▶ Task data:
%%

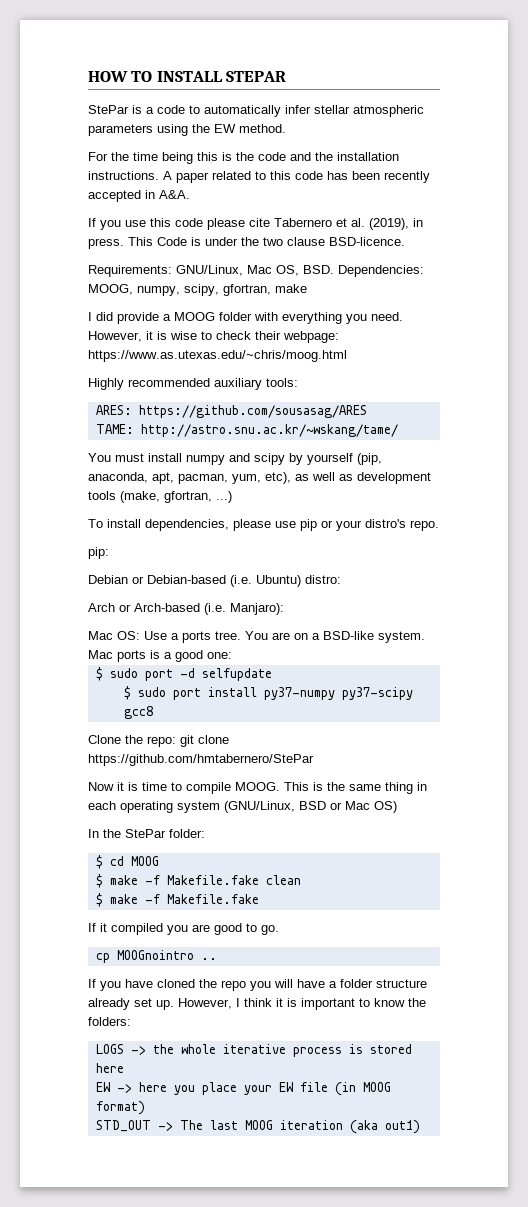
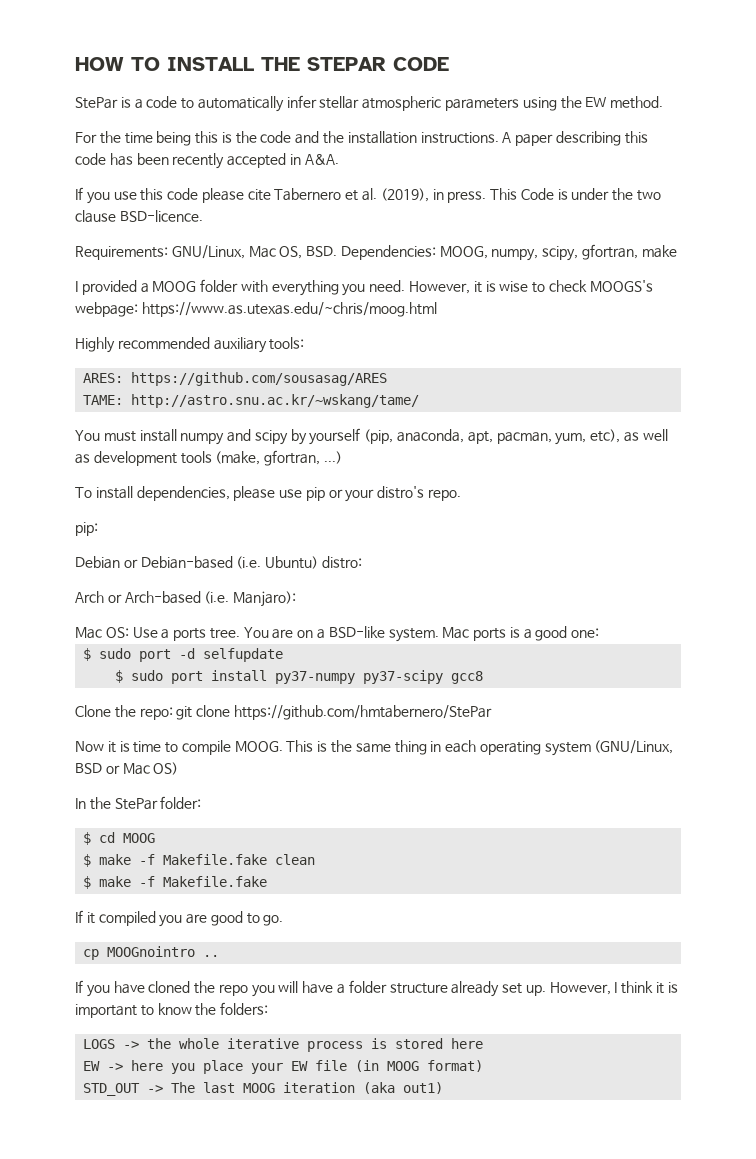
- HOW TO INSTALL STEPAR
+ HOW TO INSTALL THE STEPAR CODE
- A paper related to this code has been recently accepted in A&A.
+ A paper describing this code has been recently accepted in A&A.
- I did provide a MOOG folder with everything you need.
+ I provided a MOOG folder with everything you need.
- However, it is wise to check their webpage: https://www.as.utexas.edu/~chris/moog.html
+ However, it is wise to check MOOGS's webpage: https://www.as.utexas.edu/~chris/moog.html

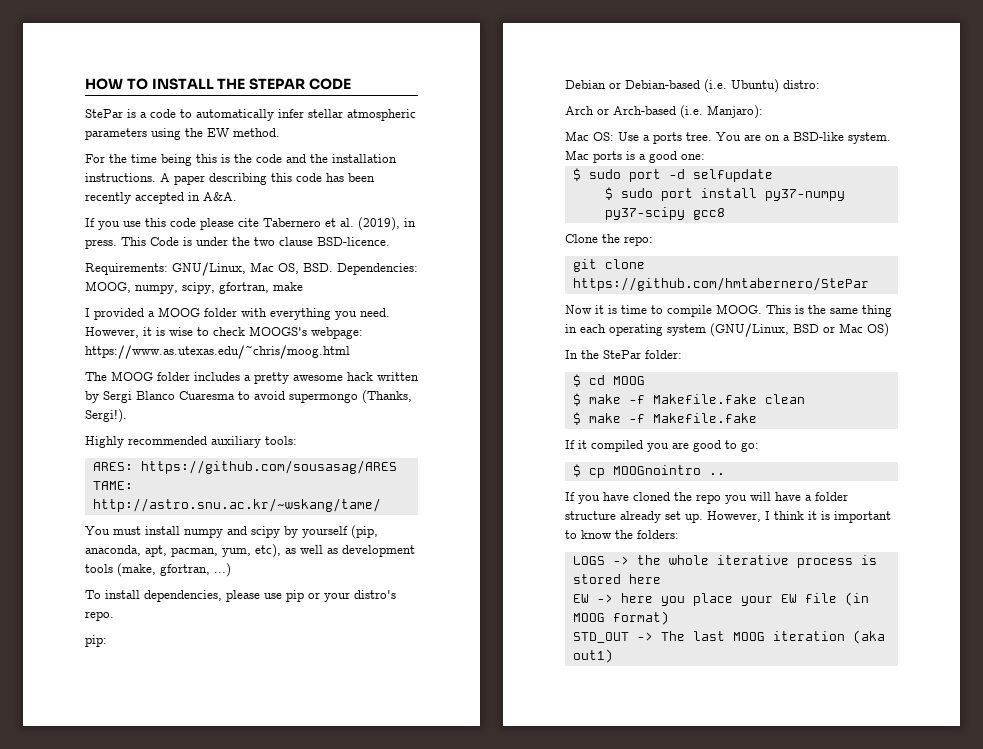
+ The MOOG folder includes a pretty awesome hack written by Sergi Blanco Cuaresma to avoid supermongo (Thanks, Sergi!).
- Clone the repo: git clone https://github.com/hmtabernero/StePar
+ Clone the repo:
+ git clone https://github.com/hmtabernero/StePar
- If it compiled you are good to go.
- cp MOOGnointro ..
+ If it compiled you are good to go:
+ $ cp MOOGnointro ..

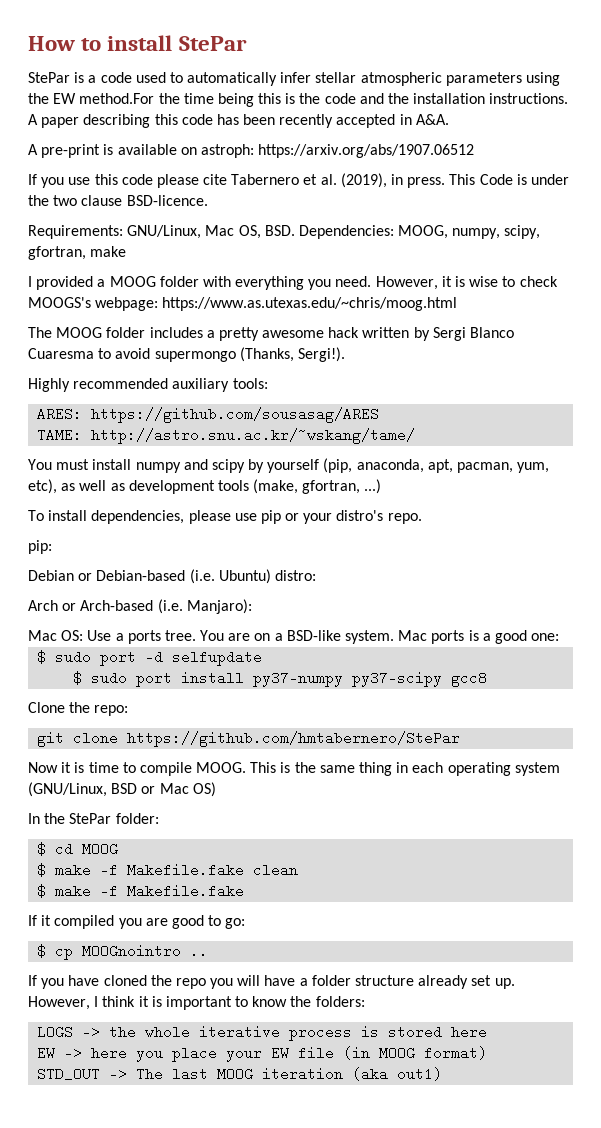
- HOW TO INSTALL THE STEPAR CODE
+ How to install StePar
- StePar is a code to automatically infer stellar atmospheric parameters using the EW method.
- For the time being this is the code and the installation instructions.
+ StePar is a code used to automatically infer stellar atmospheric parameters using the EW method.For the time being this is the code and the installation instructions.
+ A pre-print is available on astroph: https://arxiv.org/abs/1907.06512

%%

▶ About this task: With the pictures removed, repeat the listing above exactly as it stands.

▶ Result for this task:
- HOW TO INSTALL STEPAR
+ HOW TO INSTALL THE STEPAR CODE
- A paper related to this code has been recently accepted in A&A.
+ A paper describing this code has been recently accepted in A&A.
- I did provide a MOOG folder with everything you need.
+ I provided a MOOG folder with everything you need.
- However, it is wise to check their webpage: https://www.as.utexas.edu/~chris/moog.html
+ However, it is wise to check MOOGS's webpage: https://www.as.utexas.edu/~chris/moog.html

+ The MOOG folder includes a pretty awesome hack written by Sergi Blanco Cuaresma to avoid supermongo (Thanks, Sergi!).
- Clone the repo: git clone https://github.com/hmtabernero/StePar
+ Clone the repo:
+ git clone https://github.com/hmtabernero/StePar
- If it compiled you are good to go.
- cp MOOGnointro ..
+ If it compiled you are good to go:
+ $ cp MOOGnointro ..

- HOW TO INSTALL THE STEPAR CODE
+ How to install StePar
- StePar is a code to automatically infer stellar atmospheric parameters using the EW method.
- For the time being this is the code and the installation instructions.
+ StePar is a code used to automatically infer stellar atmospheric parameters using the EW method.For the time being this is the code and the installation instructions.
+ A pre-print is available on astroph: https://arxiv.org/abs/1907.06512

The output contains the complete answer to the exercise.